Further work was done on the northern Luzon arc by McDermott et al. [7] who found systematic variations in an assortment of isotopes with latitude not only in the lavas analyzed over the 500 km section of the arc but also in sediments along the trench. They concluded that the only way to explain the latitudinal variations was through the addition of an increasing input of terrigenous sediments toward the continental regions in the north (China and Taiwan)


  1. ^ Defant, M. J., Jacques, D., Maury, R. C., de Boer, J., and Joron, J.-L., 1989, Geochemistry and tectonic setting of the Luzon arc, Philippines, Geol. Doc. Am. Bull, v. 101, p. 663-667.

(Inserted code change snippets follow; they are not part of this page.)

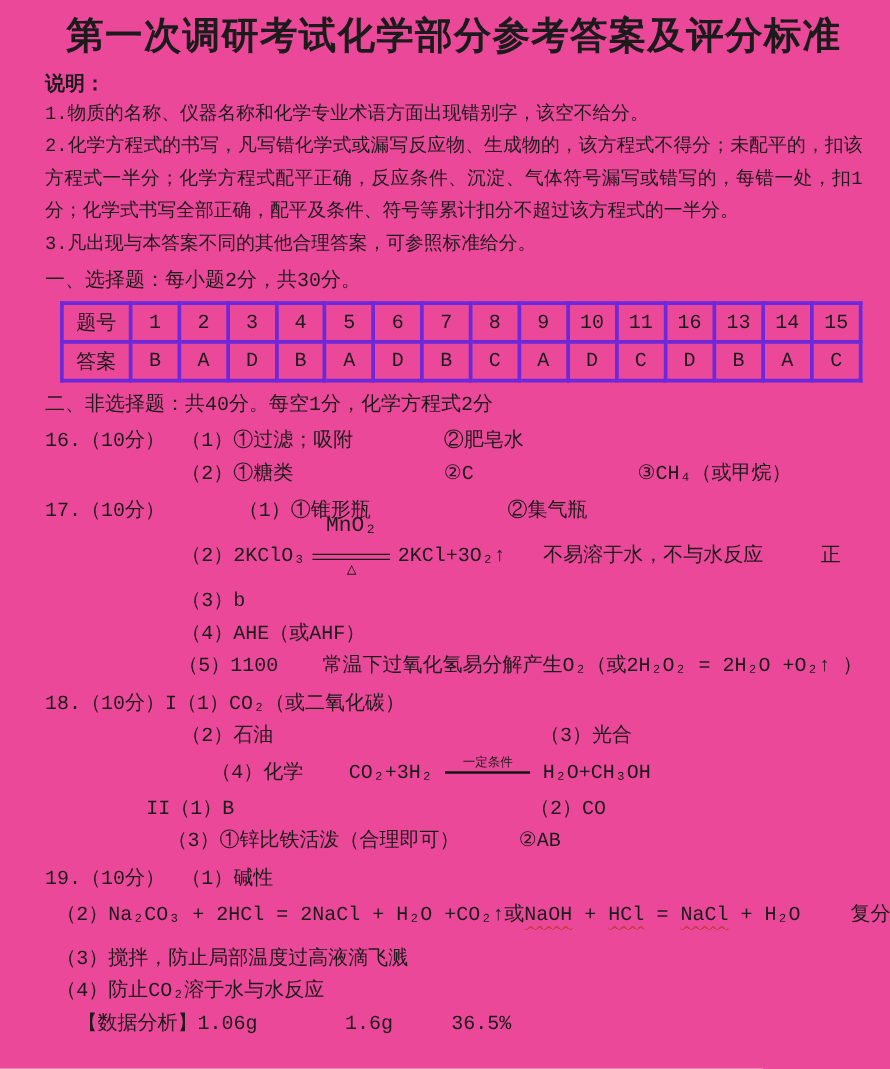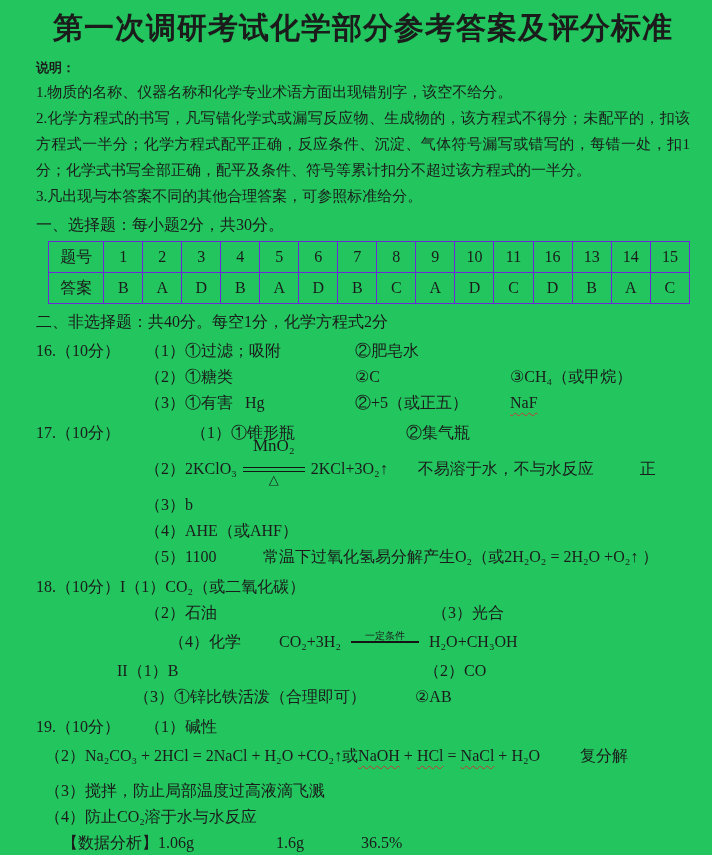--- a/index.html
+++ b/index.html
@@ -1,31 +1,31 @@
 <!DOCTYPE html>
 <html><head>
 <meta charset="utf-8">
 <style>
   * { box-sizing: border-box; }
   html,body { margin:0; padding:0; background:#e8e8e8; }
   .page {
-    width:712px; height:855px; margin:0 auto; background:#22c55e;
-    font-family:Liberation Serif, serif;
+    width:712px; height:855px; margin:0 auto; background:#ec4899;
+    font-family:Liberation Mono, monospace;
     color:#1b1b1b; overflow:hidden; position:relative;
   }
   .inner { padding:6px 22px 0 36px; }
   .doc-title {
     font-size:30px; font-weight:bold; text-align:center;
     margin:2px 0 8px 0; letter-spacing:1px; white-space:nowrap;
   }
-  .note-head { font-size:13px; font-weight:bold; line-height:22px; }
+  .note-head { font-size:16px; font-weight:bold; line-height:22px; }
   .note { font-size:15px; line-height:26px; margin:0; text-align:justify; }
   .sec-head { font-size:16px; line-height:24px; margin:4px 0 4px 0; }
   table.ans { border-collapse:collapse; margin:2px 0 6px 12px; }
-  table.ans td { border:1px solid #6d28d9; text-align:center; font-size:16px; padding:0;margin-left:16px; }
+  table.ans td { border:3px solid #6d28d9; text-align:center; font-size:16px; padding:0;margin-left:16px; }
   td.hdr { width:56px; height:31px; }
   td.c   { width:39.5px; height:31px; }
   .qline { display:flex; align-items:baseline; font-size:16px; line-height:26px; white-space:nowrap; }
   .qline > span { display:inline-block; }
   .tall { align-items:center; height:46px; }
   .med  { align-items:center; height:32px; }
   .cw-label { width:109px; }   
   .cw-a { width:210px; }       
   .cw-b { width:155px; }       
   .cw-h1 { width:100px; }      
@@ -124,27 +124,20 @@
         <span class="cw-label">16.（10分）</span>
         <span class="cw-a">（1）①过滤；吸附</span>
         <span>②肥皂水</span>
       </div>
       <div class="qline">
         <span class="cw-label"></span>
         <span class="cw-a">（2）①糖类</span>
         <span class="cw-b">②C</span>
         <span>③CH₄（或甲烷）</span>
       </div>
-      <div class="qline">
-        <span class="cw-label"></span>
-        <span class="cw-h1">（3）①有害</span>
-        <span class="cw-h2">Hg</span>
-        <span class="cw-b">②+5（或正五）</span>
-        <span class="wavy">NaF</span>
-      </div>
     </div>
 
     <div class="mt4">
       <div class="qline">
         <span class="cw-label">17.（10分）</span>
         <span class="cw-c">（1）①锥形瓶</span>
         <span>②集气瓶</span>
       </div>
       <div class="qline tall">
         <span class="cw-label"></span>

  2. ^ Defant, M. J., Maury, R. C., Joron, J.-L., Feigenson, M.D., Leterrier, J., Bellon, H., Jacques, D., and Richard, M., 1990, The geochemistry and tectonic setting of the norther section of the Luzon arc (Philippines and Taiwan): Tectonophys., v. 183, p. 187-205.
  3. ^ Defant, M. J., Maury, R. C., Ripley, E. M., Feigenson, M. D., and Jacques, D., 1991, An example of island arc petrogenesis: Geochemistry and petrology of the southern Luzon arc Philippines: 1991, J. of Petrol., v. 32, p. 455-500.
  4. ^ Defant, M. J., de Boer, J., Oles, D., 1988, The western Luzon volcanic arc the Philippines: Two arcs divided by rifting: Tectonophys., v. 145, p. 305-317.
  5. ^ Knittle, U. and Defant, M. J., 1988, Sr isotope and trace element variations in Oligocene to recent igneous rocks from the Philippine island arc: Evidence for recent enrichment in the sub-Philippine mantle: EPSL, v. 87, p. 87-90.
  6. ^ Knittle, U., Defant, M. J., and Rakzek, I., 1988, Recent enrichment in the source region in arc magmas from Luzon Island, Philippines: Sr and Nd Isotopic evidence: Geol. v. 16, p. 73-76.
  7. ^ McDermott, F., Defant, M.J., Hawkesworth, C.J., Maury, R. C., Joron, J.-L., 1993, Isotope and trace element evidence for three component mixing in the genesis of north Luzon arc lavas (Philippines): Contrib. Mineral. Petrol. v. 113, p. 9-23.